Lent 4B Psalm
Psalm 107 begins with a familiar refrain. “Give thanks to the Lord because He is good, because His faithful love lasts forever (CEB)!” It’s what the redeemed say, Scripture tells us, what those whom God has saved and set apart testify.
And yet as we look further within the Psalter lesson for this Fourth Sunday in Lent we realize that what the redeemed proclaim with their lips is not always practiced with their heart or hands. “Some of the redeemed were fools because of their sinful ways,” verse 17 points out. “They suffered because of their wickedness.” And though “they had arrived at death’s gates (verse 18)” they “cried out to the Lord in their distress, and God saved them from their desperate circumstances (verse 19).” As verse 20 continues, “God gave the order and healed them; He rescued them from their pit.”
Christians proclaim loudly and proudly that “Jesus died for our sins,” and thanks be to God for this gift! But what we mean by that is not always clear. In the first century of the Church many believed Jesus’ death was a payment to the devil. One thousand years later Anselm of Canterbury advanced the notion that Jesus had to pay our sin-debt not to the devil but rather to God. Christ took our place as a satisfaction for the demands of justice so that our sin could be forgiven. This thought was more fully developed into what is commonly understood today particularly in Reformed tradition circles as the penal substitution theory of atonement.
But even early within the life of the Church such a forensic approach was viewed with some skepticism. In arguing against the pagan polemicist Celsus, Origen of Alexandria (writing in the early third century) acknowledged the universal sinfulness of the human race, but equally stressed the universal salvation offered from God to every human being.
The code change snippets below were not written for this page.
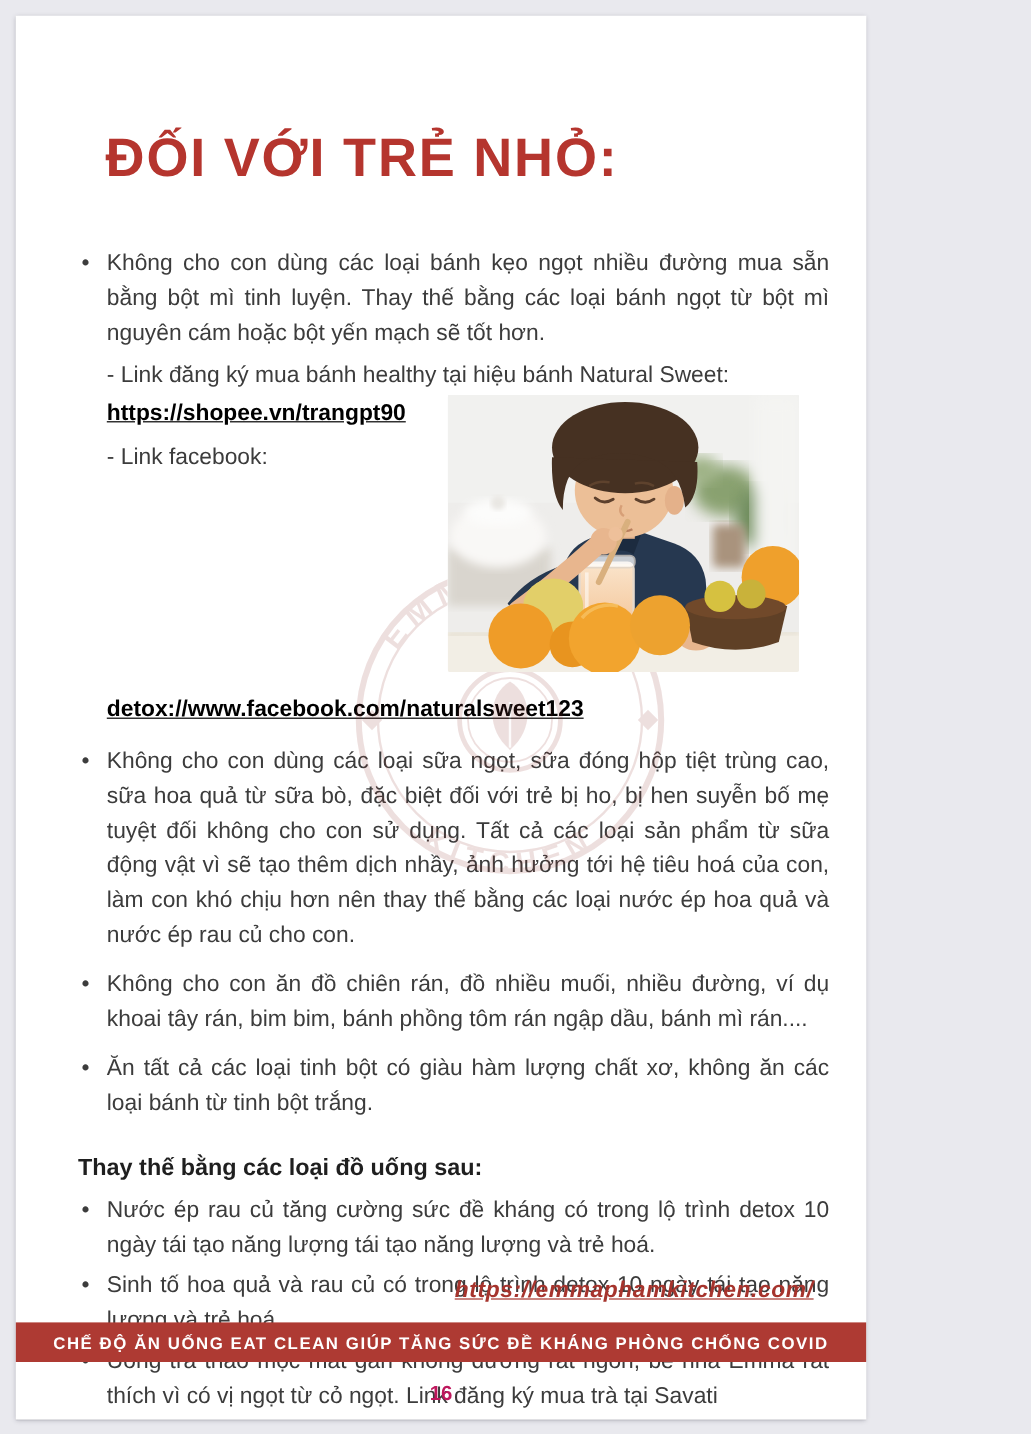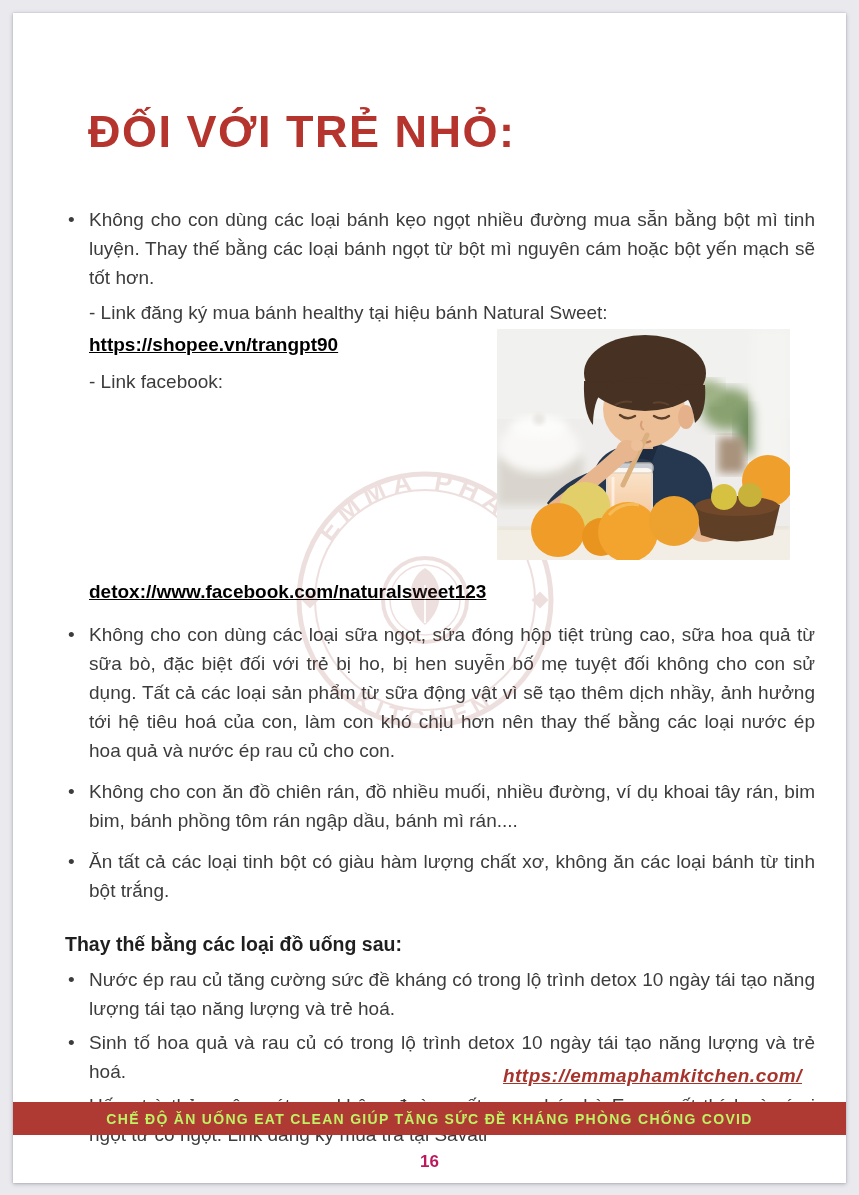--- a/index.html
+++ b/index.html
@@ -3,21 +3,21 @@
 <meta charset="utf-8">
 <style>
   html,body{margin:0;padding:0;}
   body{
     width:859px;height:1195px;position:relative;
     background:#e9e9ee;
     font-family:"Liberation Sans","DejaVu Sans",sans-serif;
     -webkit-font-smoothing:antialiased;
   }
   .page{
-    position:absolute;left:13px;top:13px;width:833px;height:1170px;
+    position:absolute;left:13px;top:13px;width:709px;height:1170px;
     background:#ffffff;
     box-shadow:0 1px 4px rgba(60,60,80,.35), 0 0 1px rgba(0,0,0,.2);
     overflow:hidden;
   }
   .content{
     position:relative;
     padding:90px 31px 0 52px;
     color:#3c3c3c;
     font-size:19px;line-height:29px;
   }
@@ -61,21 +61,21 @@
   a.sitelink{
     color:#a6342d;font-size:19px;font-weight:bold;font-style:italic;
     text-decoration:underline;cursor:pointer;letter-spacing:.5px;
   }
   .footer-bar{
     position:absolute;left:0;right:0;bottom:48px;height:33px;
     background:#ae3a33;
     display:flex;align-items:center;justify-content:center;
   }
   .footer-bar span{
-    color:#bef264;font-size:14px;font-weight:bold;letter-spacing:1.3px;
+    color:#ffffff;font-size:14px;font-weight:bold;letter-spacing:1.3px;
   }
   .page-number{
     position:absolute;left:0;right:0;bottom:11px;
     text-align:center;font-size:17px;font-weight:bold;color:#be185d;
   }
   svg.watermark{
     position:absolute;left:277px;top:452px;width:270px;height:270px;
     opacity:.15;z-index:3;pointer-events:none;
   }
 </style>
As he wrote, “All people, therefore, laboring and being heavily burdened on account of the nature of sin, are invited to the rest spoken of in the word of God… [which] healed them and delivered them from their destructions (Contra Celsum 3.63).” And at the end of the 13th century, the Franciscan philosopher and theologian John Duns Scotus furthered the love of God as the theological base for our salvation and redemption, offered freely to all who would believe.
Scotus could not begin with the understanding that God demanded Jesus be a blood sacrifice for our sins, a position which essentially claimed that God needed a payment for sin that even God was forced to pay. To argue that God would not accept fallen women and men unless Jesus died and paid the price for our sins went against everything Scotus understood about love and mercy. God needed payment through a very violent and bloody transaction in order to be able or willing to love and accept His own children? In today’s words we might describe the difference in these understandings of the atonement as the difference between retributive justice and restorative justice.
For Scotus, the incarnation, life, crucifixion, and resurrection of Jesus was far more than simply a corrective response to human sinfulness. It wasn’t punishment in response to our waywardness. Rather, it was the intent of our loving God from the very beginning of time. It was restoring us to the original plan. As Ephesians 1:4 says, we were “chosen in Christ before the world was made.” God never reacts. God is not passive. God is pure act, and acts only and always from His free and supreme love.
This means that our salvation is not about Jesus changing the mind of God when it comes to us and our sins. It is more about Jesus changing our minds about God and His faithful love that lasts forever.
So when the Psalmist says that “they suffered because of their wickedness” it may be less because of a divine retribution issued from God and more because sin always has consequences and brings about disease and death, sometimes to the body, always to the soul. When God heals us, forgives us, rescues us from the pit, He is demonstrating that His mercy has nothing to do with any economy of merit or sacrifice or reparation on our part. Christ undid “once and for all” (as the letter to the Hebrews so clearly points out) any notions we have of human or animal sacrifice and replaced them with an economy of grace and love.
My Wesleyan theology tells me that the sanctifying work of the Holy Spirit saves me from my sins and the consequences of my sins. It is not primarily about saving me from the wrath of God, for God’s wrath is not something I ought to fear because God is love. If I change this starting point, change the understanding of redemption from satisfied wrath to demonstrated love, it changes how I view others and how I live my life. It changes the trajectory of everything! Love is the beginning. Love is the way. Love is the final consummation of it all.
For God does not love us because we are good, because we have done something to warrant being among the redeemed. God includes us among the redeemed because God is love and God is good. He cannot love us more. He will not love us less. And nothing we can ever do will change that. That’s more than reason to “give thanks to the Lord because He is good, because His faithful love lasts forever!”